Create a Kafka cluster for development with Docker Compose

Dong Nguyen
7 min readNov 15, 2022

--

This article assume that you have basic knowledge about Kafka, and Docker Compose, for development environment, there is no strict requirement about high availability and durability, we will try to make our cluster same as production, staging environment as much as possible.

Our infrastructure architecture is very simple, there is VM that run the application and the other VM that running the database, caching engine, search engine, etc…. The application will connect to Kafka using private ip address.

First create kafka-cluster directory where we store needed assets to run docker container.

[root@localhost ~]# mkdir kafka-cluster
[root@localhost ~]# cd kafka-cluster

Next, download and extract kafka to the current directory.

[root@localhost kafka-cluster]# wget https://downloads.apache.org/kafka/3.3.1/kafka_2.13-3.3.1.tgz

kafka_2.13-3.3.1.tgz 100%[============================>] 100.19M 2.72MB/s in 45s

2022-11-15 10:22:59 (2.24 MB/s) - ‘kafka_2.13-3.3.1.tgz’ saved [105053134/105053134]

[root@localhost kafka-cluster]# tar -xf kafka_2.13-3.3.1.tgz
[root@localhost kafka-cluster]# ll
total 102592
drwxr-xr-x. 7 root root 105 Sep 30 02:06 kafka_2.13-3.3.1
-rw-r--r--. 1 root root 105053134 Oct 3 06:05 kafka_2.13-3.3.1.tgz
[root@localhost kafka-cluster]#

We will create configfiles and dockerfiles to store the properties file for zookeeper kafka and Dockerfile for them.
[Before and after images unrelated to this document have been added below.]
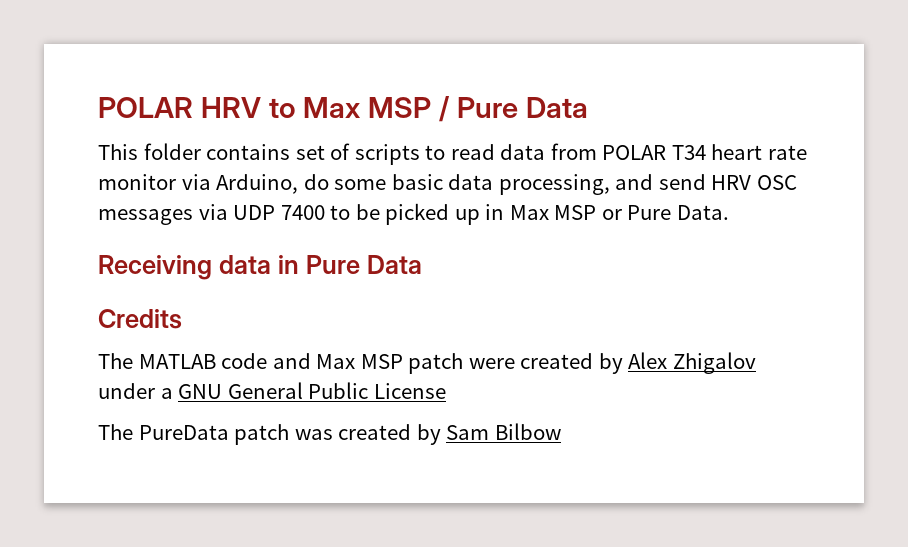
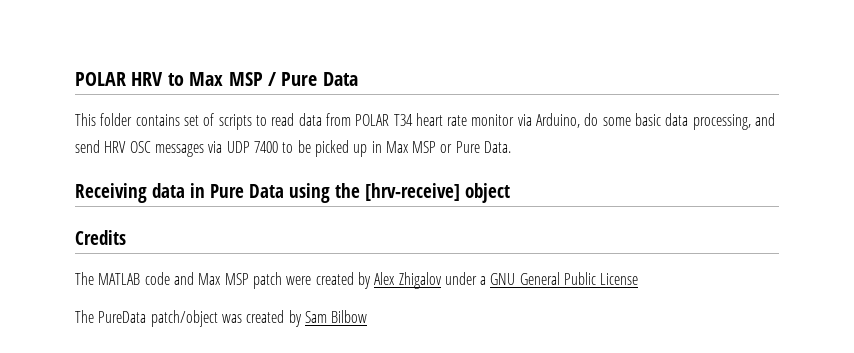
- Receiving data in Pure Data
+ Receiving data in Pure Data using the [hrv-receive] object
- The PureData patch was created by Sam Bilbow
+ The PureData patch/object was created by Sam Bilbow

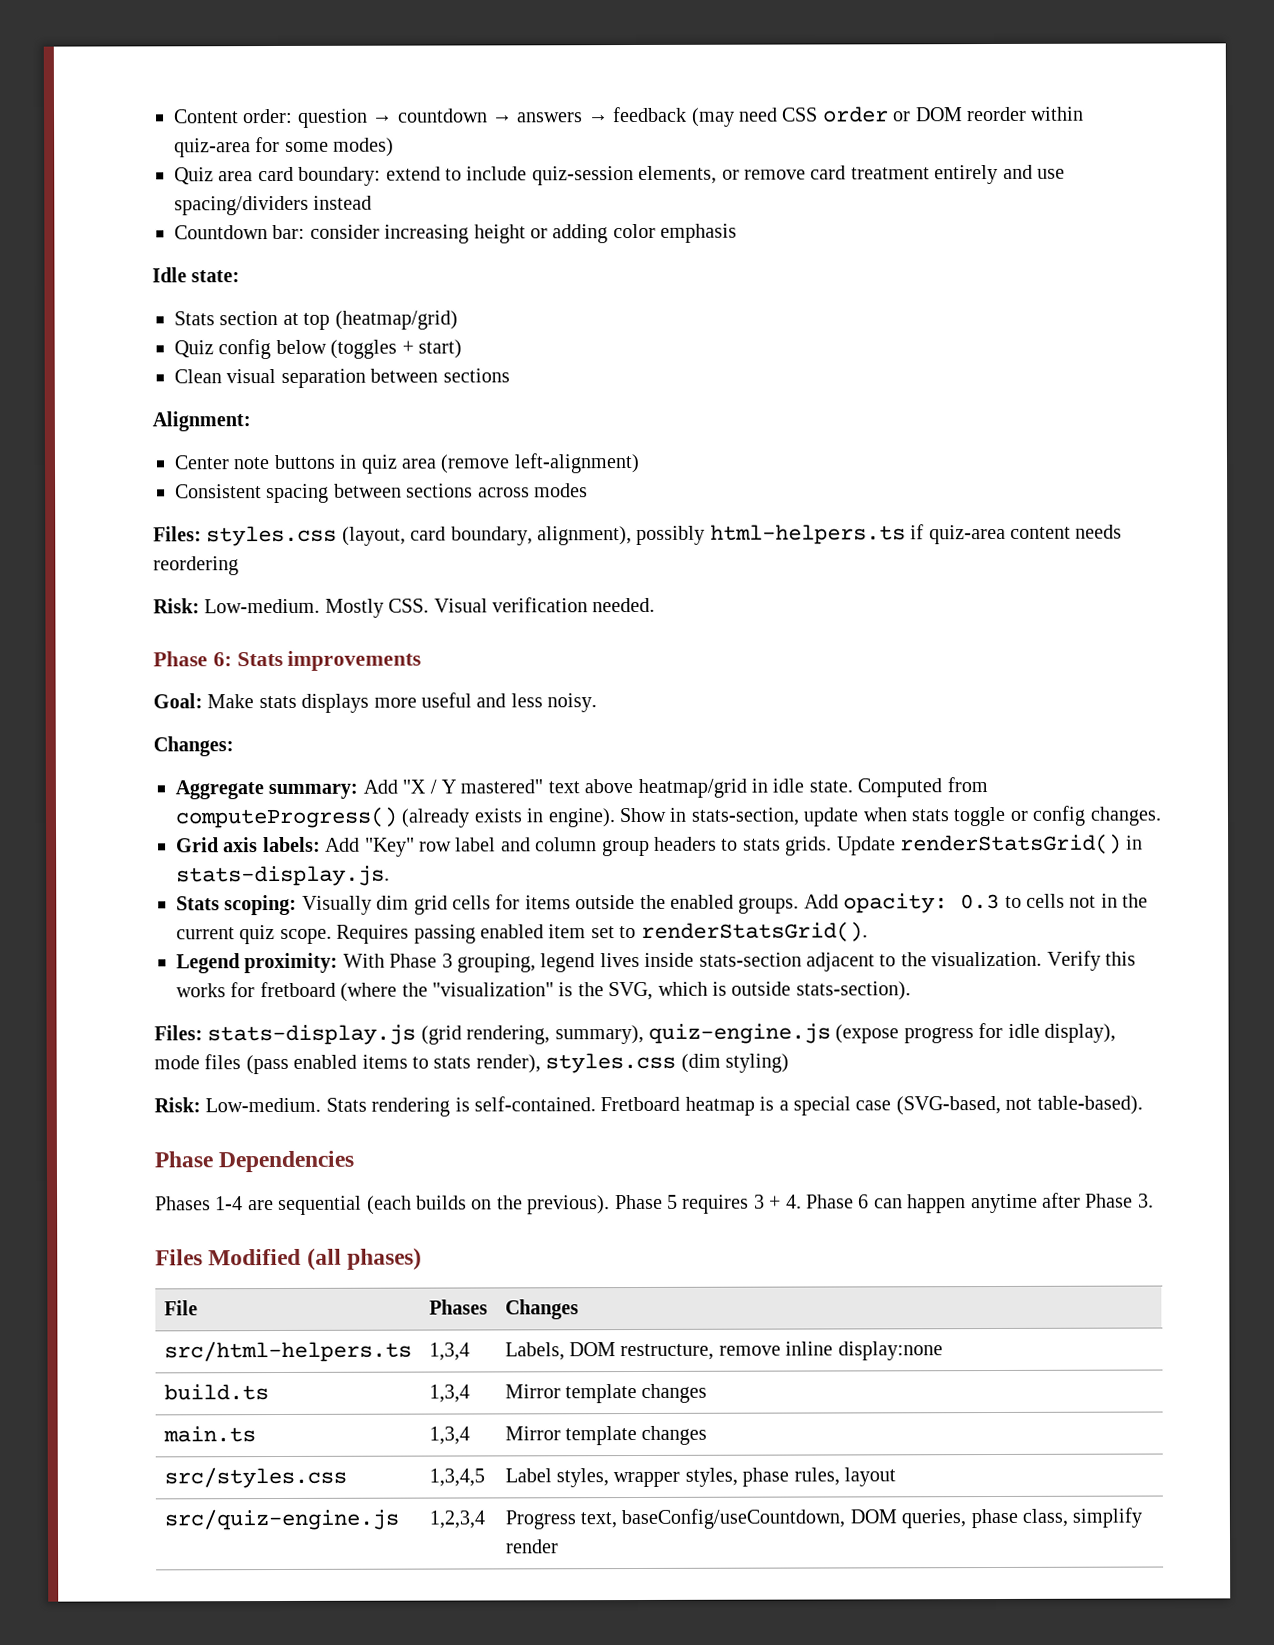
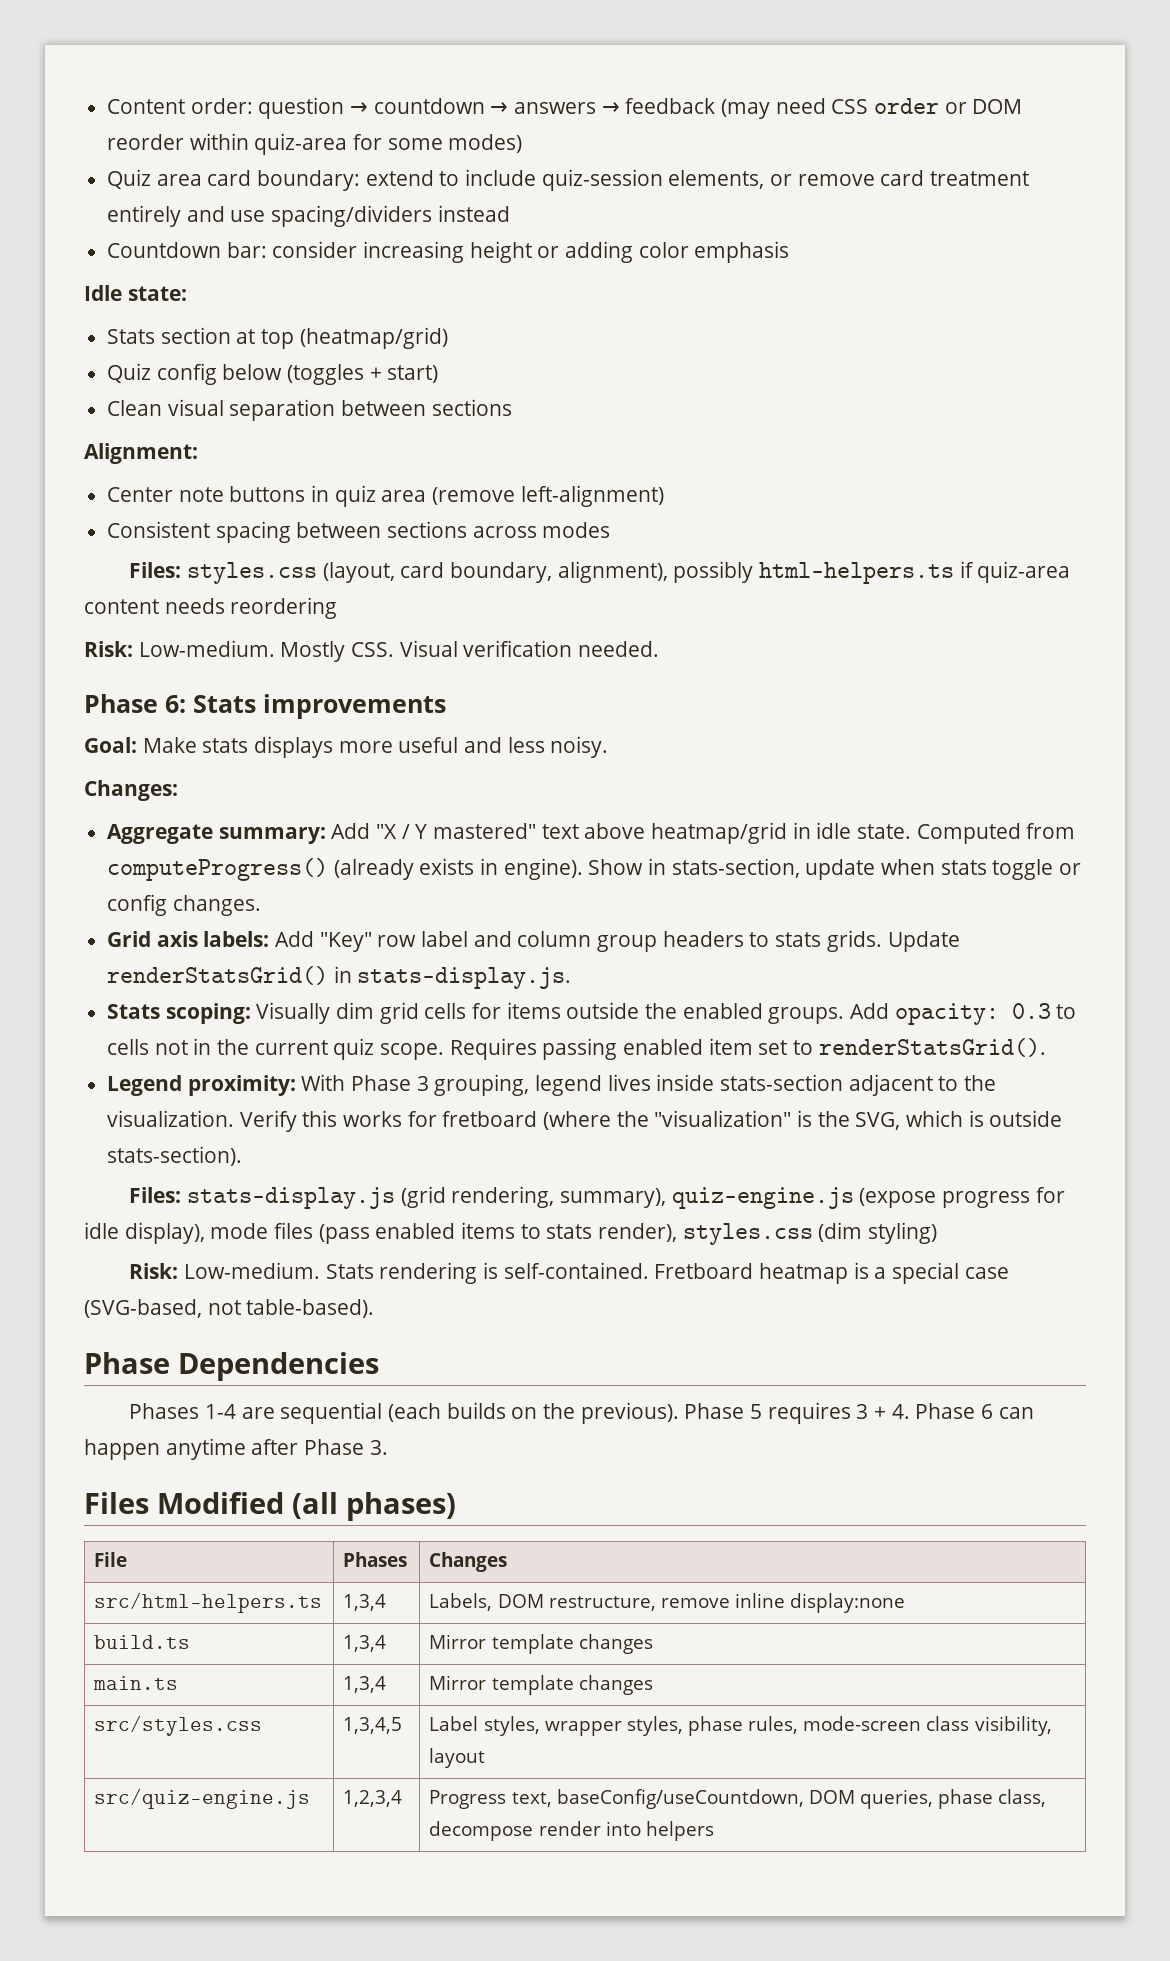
- src/styles.css | 1,3,4,5 | Label styles, wrapper styles, phase rules, layout
+ src/styles.css | 1,3,4,5 | Label styles, wrapper styles, phase rules, mode-screen class visibility, layout
- src/quiz-engine.js | 1,2,3,4 | Progress text, baseConfig/useCountdown, DOM queries, phase class, simplify render
+ src/quiz-engine.js | 1,2,3,4 | Progress text, baseConfig/useCountdown, DOM queries, phase class, decompose render into helpers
[root@localhost kafka-cluster]# mkdir configfiles dockerfiles

Let prepare config file for zookeeper , our zookeeper is private by default and do not expose any port to the host. The file is located at configfiles/zookeeper.properties . We will mount this file to container when it’s running.

# the directory where the snapshot is stored.
dataDir=/tmp/zookeeper
# the port at which the clients will connect
clientPort=14000
# disable the per-ip limit on the number of connections since this is a non-production config
maxClientCnxns=0
# Disable the adminserver by default to avoid port conflicts.
# Set the port to something non-conflicting if choosing to enable this
admin.enableServer=false
# admin.serverPort=8080

Next step, we will create Dockerfile for zookeeper to build zookeeper image. The file will be located at dockerfiles/ZookeeperDockerfile

FROM openjdk:20-slim-buster
WORKDIR /app
COPY . .
CMD ./bin/zookeeper-server-start.sh config/zookeeper.properties

Next we will create docker-compose.yml to setup zookeeper service, volume and mount configuration file to container. This file will be located at current directory.

version: "3.9"

networks:
default:
name: kafka
driver: bridge

volumes:
zookeeperdata:

services:
zookeeper:
build:
context: kafka_2.13-3.3.1
dockerfile: ../dockerfiles/ZookeeperDockerfile
volumes:
- zookeeperdata:/tmp/zookeeper
- ./configfiles/zookeeper.properties:/app/config/zookeeper.properties

Now the current directory tree look like.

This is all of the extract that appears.